Segment Start: RAW DATA
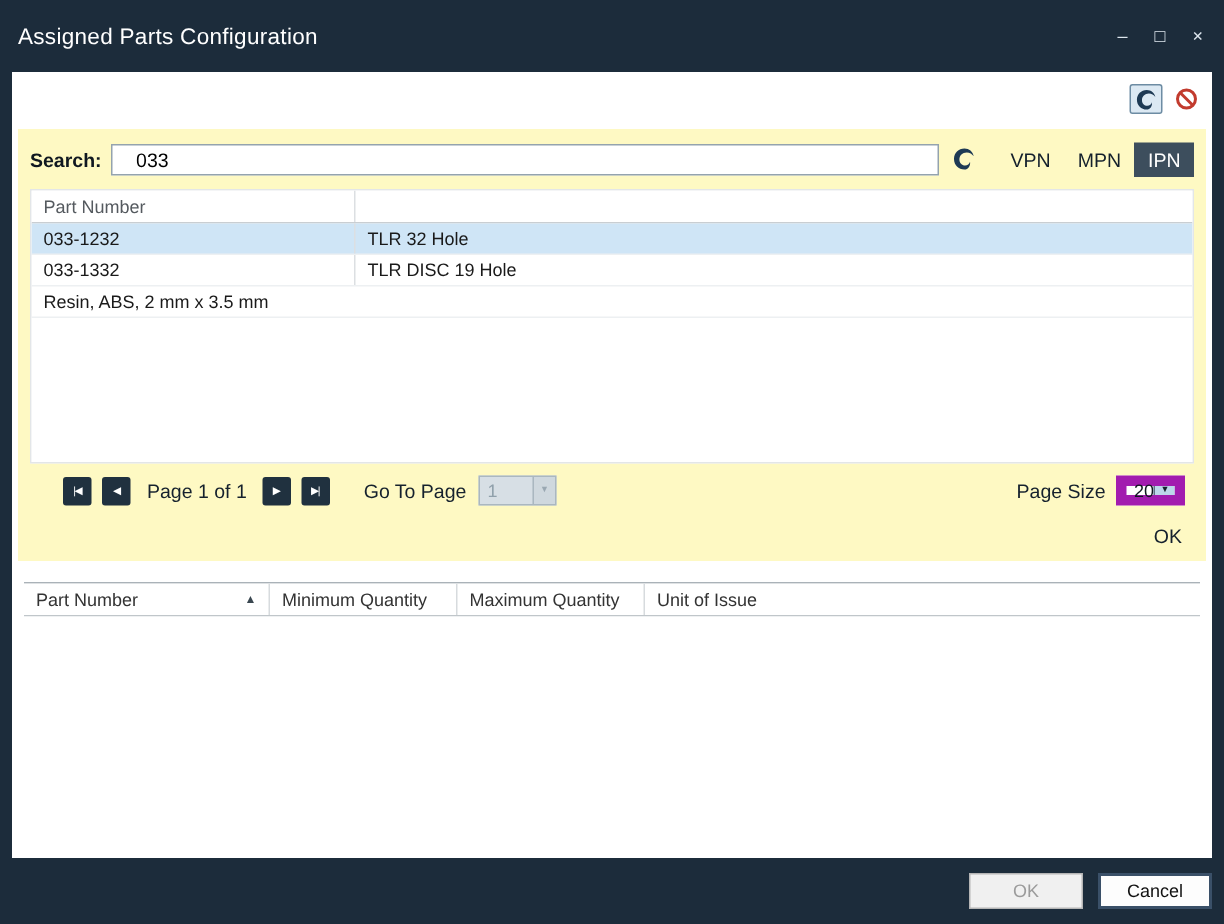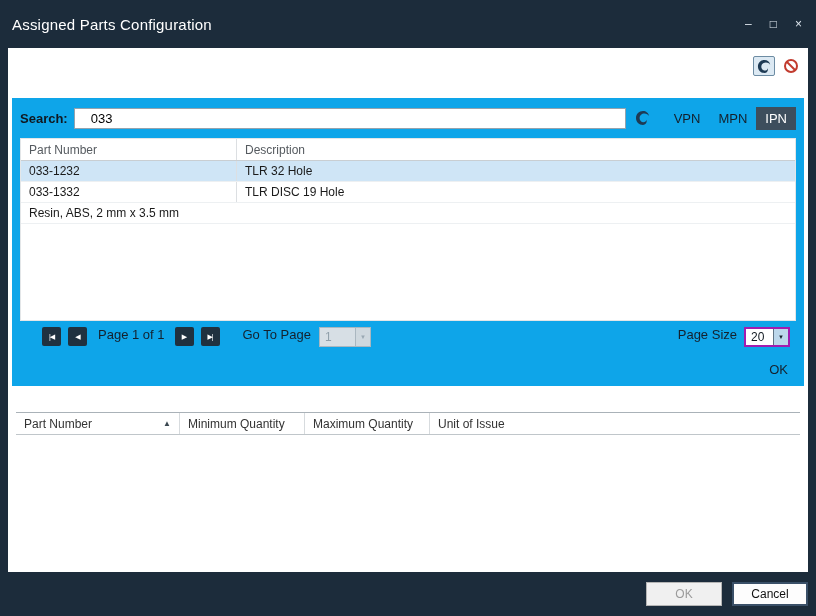--- a/index.html
+++ b/index.html
@@ -19,49 +19,49 @@
   .win-btn { cursor:default; line-height:1; }
 
   
   .content { flex:1; background:#ffffff; margin:0 8px; display:flex; flex-direction:column; overflow:hidden; }
 
   .mini-toolbar { display:flex; justify-content:flex-end; align-items:center; gap:5px; padding:8px 6px 6px; flex:0 0 34px; }
   .tool-btn { width:22px; height:20px; display:flex; align-items:center; justify-content:center; border-radius:2px; }
   .tool-btn.framed { border:1px solid #6d8ca3; background:#dce9f3; }
 
   
-  .panel { margin:16px 4px; background:#0ea5e9; padding:8px; display:flex; flex-direction:column; height:288px; flex:0 0 288px; }
+  .panel { margin:4px 4px; background:#fef9c3; padding:8px; display:flex; flex-direction:column; height:288px; flex:0 0 288px; }
   .search-row { display:flex; align-items:center; gap:6px; flex:0 0 24px; }
   .search-label { font-weight:bold; font-size:13px; color:#101820; }
   .search-input { width:552px; height:21px; border:1px solid #94a3ae; font-size:13px; padding:0 16px; font-family:"Liberation Sans", sans-serif; }
   .search-swirl { width:22px; display:flex; align-items:center; justify-content:center; }
   .filter-group { margin-left:auto; display:flex; align-items:center; }
   .filter-btn { min-width:38px; height:23px; border:none; background:transparent; font-size:13px; color:#14202c; padding:0 9px; font-family:"Liberation Sans", sans-serif; }
   .filter-btn.active { background:#3d4e5d; color:#ffffff; }
 
   
   .results-table { margin-top:8px; background:#ffffff; flex:1; display:flex; flex-direction:column; font-size:12px; overflow:hidden; border:1px solid #e3e6e8; }
   .rt-header { display:flex; height:22px; flex:0 0 22px; color:#555a5f; border-bottom:1px solid #c9ced2; background:#ffffff; }
   .rt-cell-pn { width:216px; padding-left:8px; border-right:1px solid #dcdfe2; display:flex; align-items:center; }
   .rt-cell-desc { flex:1; padding-left:8px; display:flex; align-items:center; }
   .rt-row { display:flex; height:21px; flex:0 0 21px; border-bottom:1px solid #edf0f2; color:#1a1a1a; }
   .rt-row.selected { background:#cfe5f6; }
   .rt-filler { flex:1; background:#ffffff; }
 
   
-  .pager-row { display:flex; align-items:flex-start; margin-top:6px; font-size:13px; color:#15212d; flex:0 0 24px; }
+  .pager-row { display:flex; align-items:center; margin-top:6px; font-size:13px; color:#15212d; flex:0 0 24px; }
   .pager-btn { width:19px; height:19px; background:#20313f; color:#ffffff; font-size:7px; display:flex; align-items:center; justify-content:center; border-radius:2px; margin-right:7px; letter-spacing:-1px; }
   .pager-btn.first { margin-left:22px; }
   .page-text { margin:0 10px 0 4px; }
   .goto-label { margin-left:16px; margin-right:8px; }
   .goto-box { width:52px; height:20px; background:#d7dfe5; border:1px solid #aab7c0; display:flex; align-items:stretch; }
   .goto-value { flex:1; color:#90a0ab; padding-left:5px; font-size:12px; display:flex; align-items:center; }
   .goto-arrow { width:15px; border-left:1px solid #aab7c0; display:flex; align-items:center; justify-content:center; font-size:6px; color:#9aa8b2; background:#cfd8de; }
   .page-size-label { margin-left:auto; margin-right:7px; }
-  .size-box { width:46px; height:20px; background:#ffffff; border:2px solid #a21caf; display:flex; align-items:stretch; margin-right:6px; }
+  .size-box { width:46px; height:20px; background:#ffffff; border:7px solid #a21caf; display:flex; align-items:stretch; margin-right:6px; }
   .size-value { flex:1; padding-left:5px; font-size:12px; color:#101820; display:flex; align-items:center; }
   .size-arrow { width:15px; border-left:1px solid #5f7384; background:#bcd7eb; display:flex; align-items:center; justify-content:center; font-size:6px; color:#15212d; }
 
   .panel-ok { margin-top:10px; align-self:flex-end; padding-right:8px; font-size:13px; color:#15212d; background:transparent; border:none; font-family:"Liberation Sans", sans-serif; }
 
   
   .assigned-table { margin:10px 8px 0; flex:1; display:flex; flex-direction:column; font-size:12px; border-top:1px solid #aab2b8; overflow:hidden; }
   .at-header { display:flex; height:22px; flex:0 0 22px; border-bottom:1px solid #c0c6ca; color:#333; background:#ffffff; }
   .at-cell { display:flex; align-items:center; padding-left:8px; border-right:1px solid #d7dbde; }
   .at-cell:last-child { border-right:none; flex:1; }
@@ -117,21 +117,20 @@
         <div class="filter-group">
           <button class="filter-btn">VPN</button>
           <button class="filter-btn">MPN</button>
           <button class="filter-btn active">IPN</button>
         </div>
       </div>
 
       <div class="results-table">
         <div class="rt-header">
           <div class="rt-cell-pn">Part Number</div>
-          <div class="rt-cell-desc">Description</div>
         </div>
         <div class="rt-row selected">
           <div class="rt-cell-pn">033-1232</div>
           <div class="rt-cell-desc">TLR 32 Hole</div>
         </div>
         <div class="rt-row">
           <div class="rt-cell-pn">033-1332</div>
           <div class="rt-cell-desc">TLR DISC 19 Hole</div>
         </div>
         <div class="rt-row">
Segment End: RAW DATA
[YOUR ASSIGNMENT] Where an entry holds an image, drop the image and copy the remaining text exactly.

[WRITTEN RESPONSE]
--- a/index.html
+++ b/index.html
@@ -19,49 +19,49 @@
   .win-btn { cursor:default; line-height:1; }
 
   
   .content { flex:1; background:#ffffff; margin:0 8px; display:flex; flex-direction:column; overflow:hidden; }
 
   .mini-toolbar { display:flex; justify-content:flex-end; align-items:center; gap:5px; padding:8px 6px 6px; flex:0 0 34px; }
   .tool-btn { width:22px; height:20px; display:flex; align-items:center; justify-content:center; border-radius:2px; }
   .tool-btn.framed { border:1px solid #6d8ca3; background:#dce9f3; }
 
   
-  .panel { margin:16px 4px; background:#0ea5e9; padding:8px; display:flex; flex-direction:column; height:288px; flex:0 0 288px; }
+  .panel { margin:4px 4px; background:#fef9c3; padding:8px; display:flex; flex-direction:column; height:288px; flex:0 0 288px; }
   .search-row { display:flex; align-items:center; gap:6px; flex:0 0 24px; }
   .search-label { font-weight:bold; font-size:13px; color:#101820; }
   .search-input { width:552px; height:21px; border:1px solid #94a3ae; font-size:13px; padding:0 16px; font-family:"Liberation Sans", sans-serif; }
   .search-swirl { width:22px; display:flex; align-items:center; justify-content:center; }
   .filter-group { margin-left:auto; display:flex; align-items:center; }
   .filter-btn { min-width:38px; height:23px; border:none; background:transparent; font-size:13px; color:#14202c; padding:0 9px; font-family:"Liberation Sans", sans-serif; }
   .filter-btn.active { background:#3d4e5d; color:#ffffff; }
 
   
   .results-table { margin-top:8px; background:#ffffff; flex:1; display:flex; flex-direction:column; font-size:12px; overflow:hidden; border:1px solid #e3e6e8; }
   .rt-header { display:flex; height:22px; flex:0 0 22px; color:#555a5f; border-bottom:1px solid #c9ced2; background:#ffffff; }
   .rt-cell-pn { width:216px; padding-left:8px; border-right:1px solid #dcdfe2; display:flex; align-items:center; }
   .rt-cell-desc { flex:1; padding-left:8px; display:flex; align-items:center; }
   .rt-row { display:flex; height:21px; flex:0 0 21px; border-bottom:1px solid #edf0f2; color:#1a1a1a; }
   .rt-row.selected { background:#cfe5f6; }
   .rt-filler { flex:1; background:#ffffff; }
 
   
-  .pager-row { display:flex; align-items:flex-start; margin-top:6px; font-size:13px; color:#15212d; flex:0 0 24px; }
+  .pager-row { display:flex; align-items:center; margin-top:6px; font-size:13px; color:#15212d; flex:0 0 24px; }
   .pager-btn { width:19px; height:19px; background:#20313f; color:#ffffff; font-size:7px; display:flex; align-items:center; justify-content:center; border-radius:2px; margin-right:7px; letter-spacing:-1px; }
   .pager-btn.first { margin-left:22px; }
   .page-text { margin:0 10px 0 4px; }
   .goto-label { margin-left:16px; margin-right:8px; }
   .goto-box { width:52px; height:20px; background:#d7dfe5; border:1px solid #aab7c0; display:flex; align-items:stretch; }
   .goto-value { flex:1; color:#90a0ab; padding-left:5px; font-size:12px; display:flex; align-items:center; }
   .goto-arrow { width:15px; border-left:1px solid #aab7c0; display:flex; align-items:center; justify-content:center; font-size:6px; color:#9aa8b2; background:#cfd8de; }
   .page-size-label { margin-left:auto; margin-right:7px; }
-  .size-box { width:46px; height:20px; background:#ffffff; border:2px solid #a21caf; display:flex; align-items:stretch; margin-right:6px; }
+  .size-box { width:46px; height:20px; background:#ffffff; border:7px solid #a21caf; display:flex; align-items:stretch; margin-right:6px; }
   .size-value { flex:1; padding-left:5px; font-size:12px; color:#101820; display:flex; align-items:center; }
   .size-arrow { width:15px; border-left:1px solid #5f7384; background:#bcd7eb; display:flex; align-items:center; justify-content:center; font-size:6px; color:#15212d; }
 
   .panel-ok { margin-top:10px; align-self:flex-end; padding-right:8px; font-size:13px; color:#15212d; background:transparent; border:none; font-family:"Liberation Sans", sans-serif; }
 
   
   .assigned-table { margin:10px 8px 0; flex:1; display:flex; flex-direction:column; font-size:12px; border-top:1px solid #aab2b8; overflow:hidden; }
   .at-header { display:flex; height:22px; flex:0 0 22px; border-bottom:1px solid #c0c6ca; color:#333; background:#ffffff; }
   .at-cell { display:flex; align-items:center; padding-left:8px; border-right:1px solid #d7dbde; }
   .at-cell:last-child { border-right:none; flex:1; }
@@ -117,21 +117,20 @@
         <div class="filter-group">
           <button class="filter-btn">VPN</button>
           <button class="filter-btn">MPN</button>
           <button class="filter-btn active">IPN</button>
         </div>
       </div>
 
       <div class="results-table">
         <div class="rt-header">
           <div class="rt-cell-pn">Part Number</div>
-          <div class="rt-cell-desc">Description</div>
         </div>
         <div class="rt-row selected">
           <div class="rt-cell-pn">033-1232</div>
           <div class="rt-cell-desc">TLR 32 Hole</div>
         </div>
         <div class="rt-row">
           <div class="rt-cell-pn">033-1332</div>
           <div class="rt-cell-desc">TLR DISC 19 Hole</div>
         </div>
         <div class="rt-row">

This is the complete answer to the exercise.